そして、この2層は大企業の業務の中軸の歯車として苦虫をかみ締めたような責任感や苦悩を背負っていて大体、挫折しそうになるが乗り越えて現在の地位に至った者たちだ。しかし、「プロジェクトx」で描かれた戦後成長期の世代の破天荒さや大胆さはなく、何より明るさや希望が体現されていない。そして、なんだか仕事が楽しくない「義務」と言った感じだ。だから、その先輩たちに比べて本当に凄腕なのか常々疑問に思うのだ。現在の日本経済と社会の停滞もそれを担うプロたちの資質の差に現れていないだろうか。
この2層も3層と同様に自らの全身を職に捧げてほとんど無料報酬で働いている部分で差をつけている。しかし、3層は自分の会社だからかまわないが2層がそれをやったらサービス残業だし、それは企業から見たらただで働いてくれるありがたい奇人たちなのだ。
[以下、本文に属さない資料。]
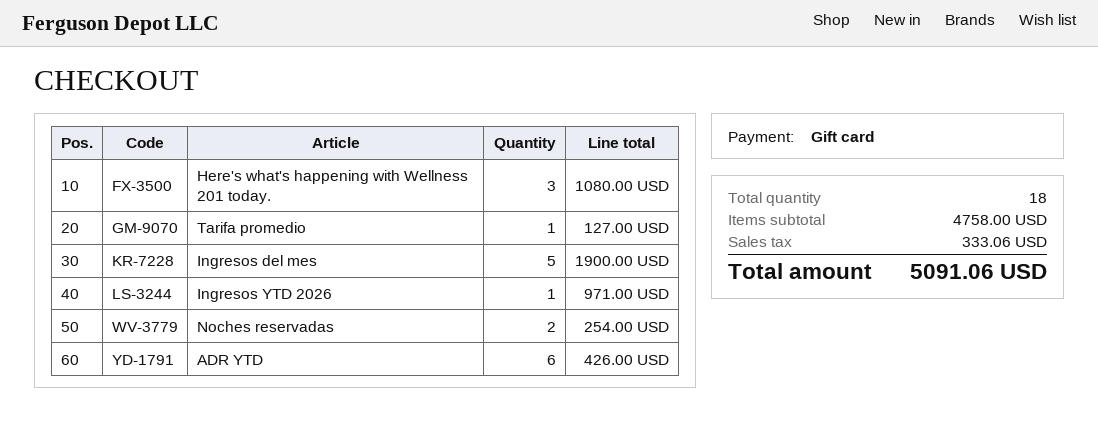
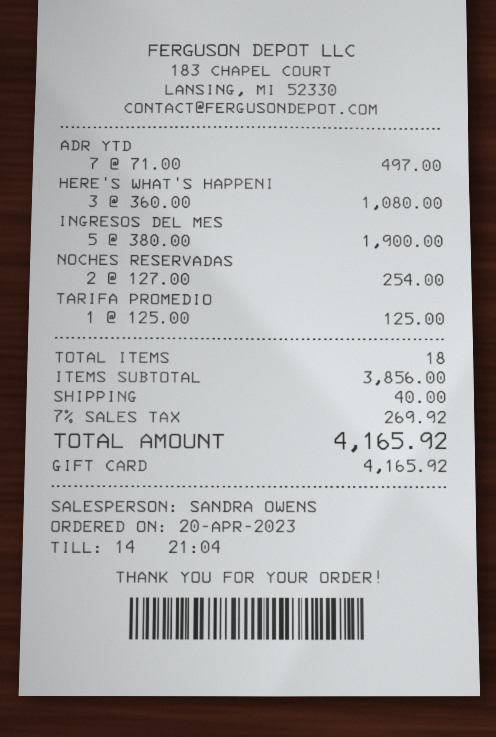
Tarifa promedio: 1 for 127.00 -> 1 for 125.00
Ingresos YTD 2026: 1 for 971.00 -> none
ADR YTD: 6 for 426.00 -> 7 for 497.00
subtotal: 4758.00 -> 3856.00
shipping: none -> 40.00
tax: 333.06 -> 269.92
total: 5091.06 -> 4165.92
そして企業はそういう奇人をうまく歯車に組み入れて利用する。先輩は生活を捨てて仕事に身を捧げていると後輩や同僚の手本にさえする。ここにいたってプロフェッショナリズムは企業の労働条件を無視した生産効率性や利益の道具となるのだ。
これこそ、現代日本の陥った経済的社会、企業社会を形成する大きな要因の一つじゃないのか。そのなかの企業では技能、技術が権力構造、支配構造の形成に利用されているが、それが本当の技能、技術なのか。例を挙げたら封建的徒弟制度のように研修で1週間で教えられることを何年も掛けて教える。というか見て盗んで覚えろとか言って出来るだけ教えない。
以上の理由で「プロフェッショナル」たちには大いに尊敬の感をいだくが、それが積み重なった「立派な職業人」であらずば社会人にあらずといった現在社会の模範としてかなり煩わしい優等生にも見えてくるのだ。ましてやニート諸君はこの番組を見れば見るほど社会復帰、就職に怖気ずくんじゃないのか。
長くなりましたが、NHK「プロフェッショナル−仕事の流儀」とニート社会Aで再考してみたいと存じます。諸氏のご高見をお聞かせください。